◆ **Problem details**
Your answer must be every line of the data that contains "discount".

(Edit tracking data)
━━━━━━━━━━

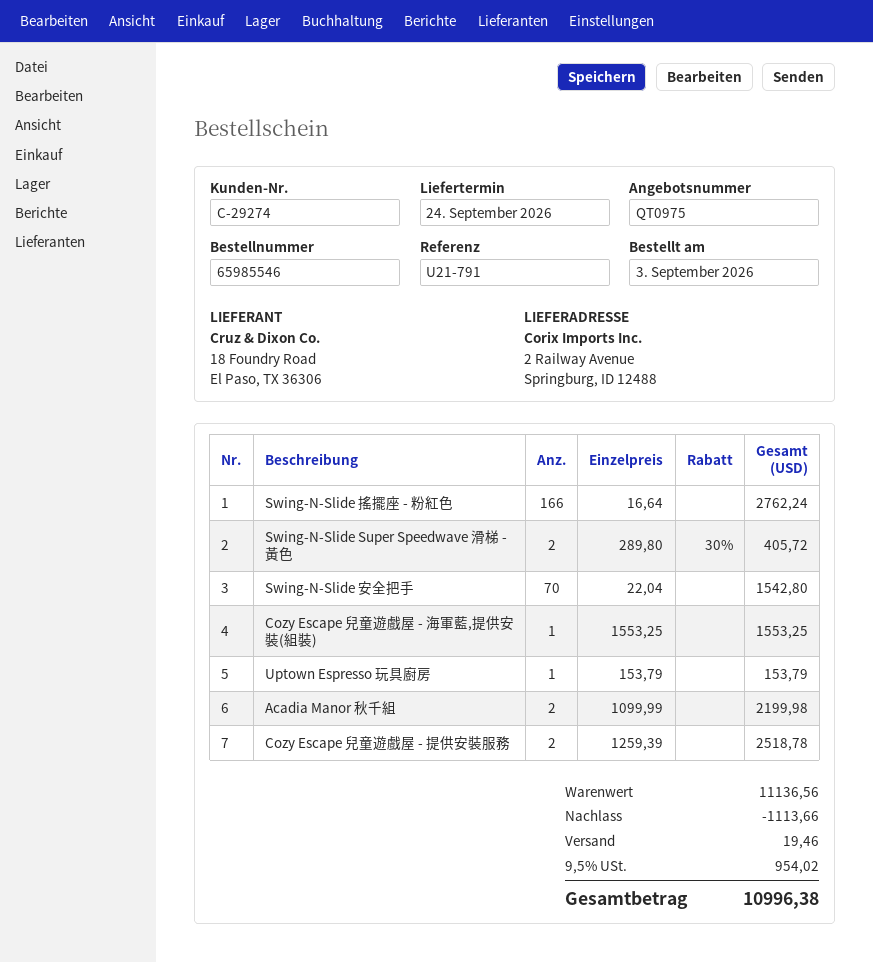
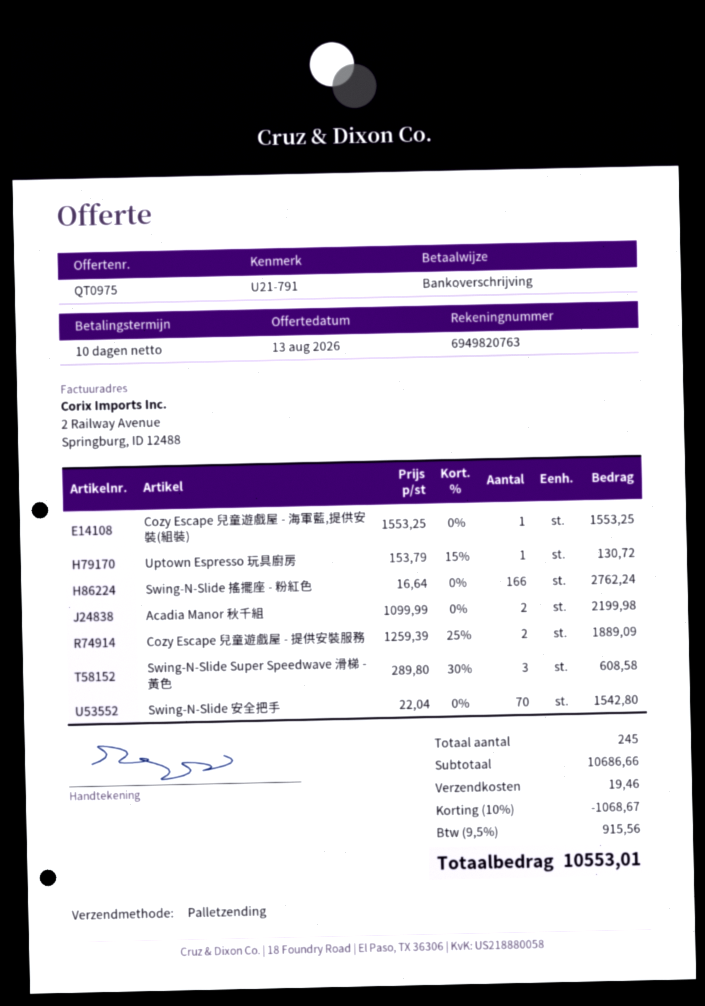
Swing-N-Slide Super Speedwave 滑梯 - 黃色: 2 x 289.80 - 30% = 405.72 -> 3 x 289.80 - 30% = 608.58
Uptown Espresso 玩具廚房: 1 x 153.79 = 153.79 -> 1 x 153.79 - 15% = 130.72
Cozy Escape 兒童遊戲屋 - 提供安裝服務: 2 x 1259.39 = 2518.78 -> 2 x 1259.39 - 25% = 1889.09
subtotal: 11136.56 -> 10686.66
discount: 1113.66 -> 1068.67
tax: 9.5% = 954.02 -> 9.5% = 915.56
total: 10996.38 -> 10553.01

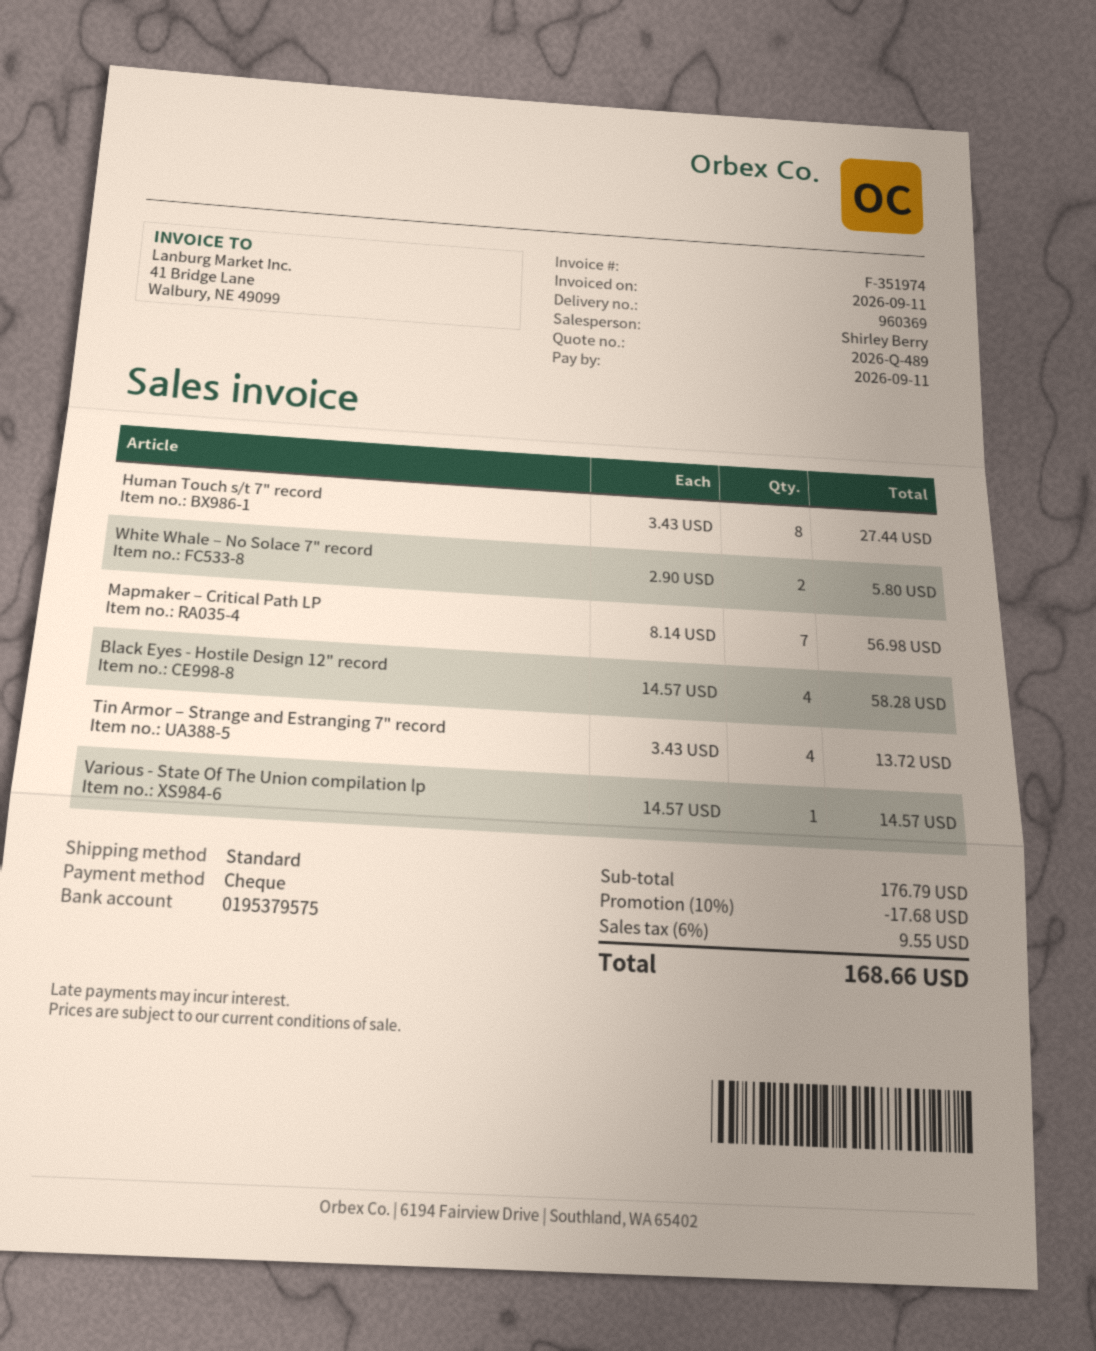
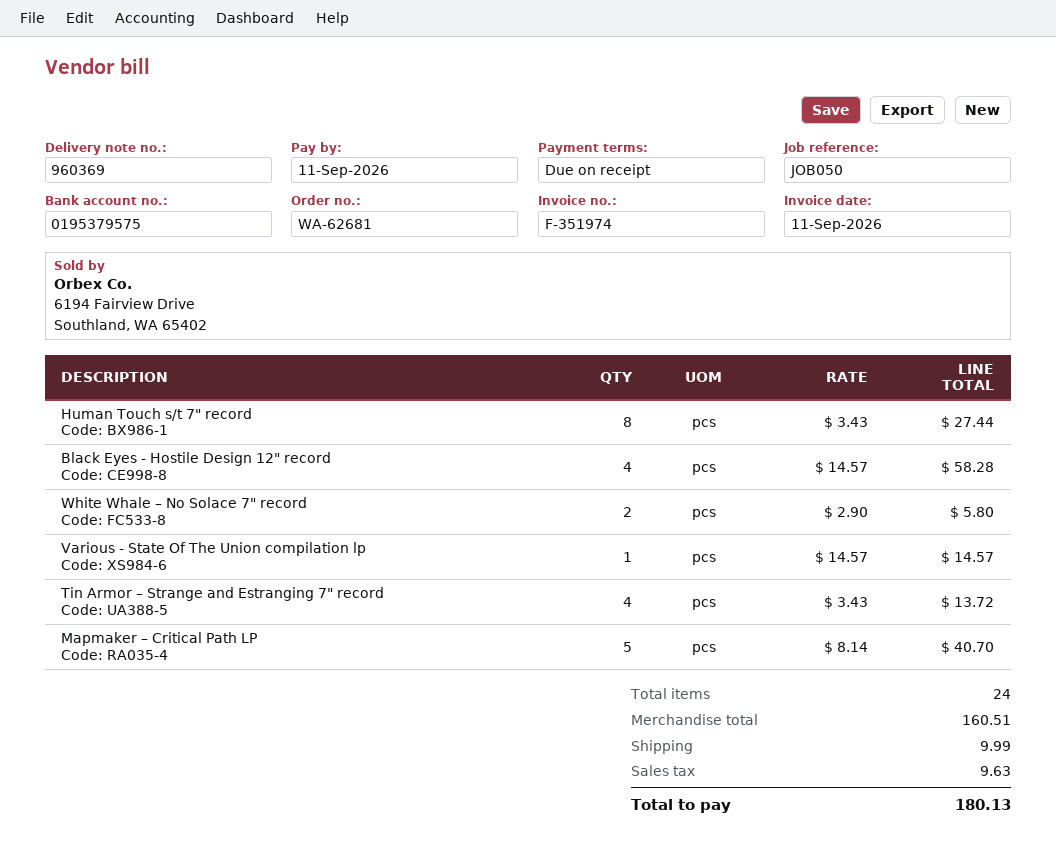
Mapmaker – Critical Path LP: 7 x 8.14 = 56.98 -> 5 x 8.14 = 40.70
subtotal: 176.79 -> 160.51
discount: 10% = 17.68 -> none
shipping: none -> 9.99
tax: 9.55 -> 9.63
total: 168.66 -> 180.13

━━━━━━━━━━

◆ **Your solution**
discount: 1113.66 -> 1068.67
discount: 10% = 17.68 -> none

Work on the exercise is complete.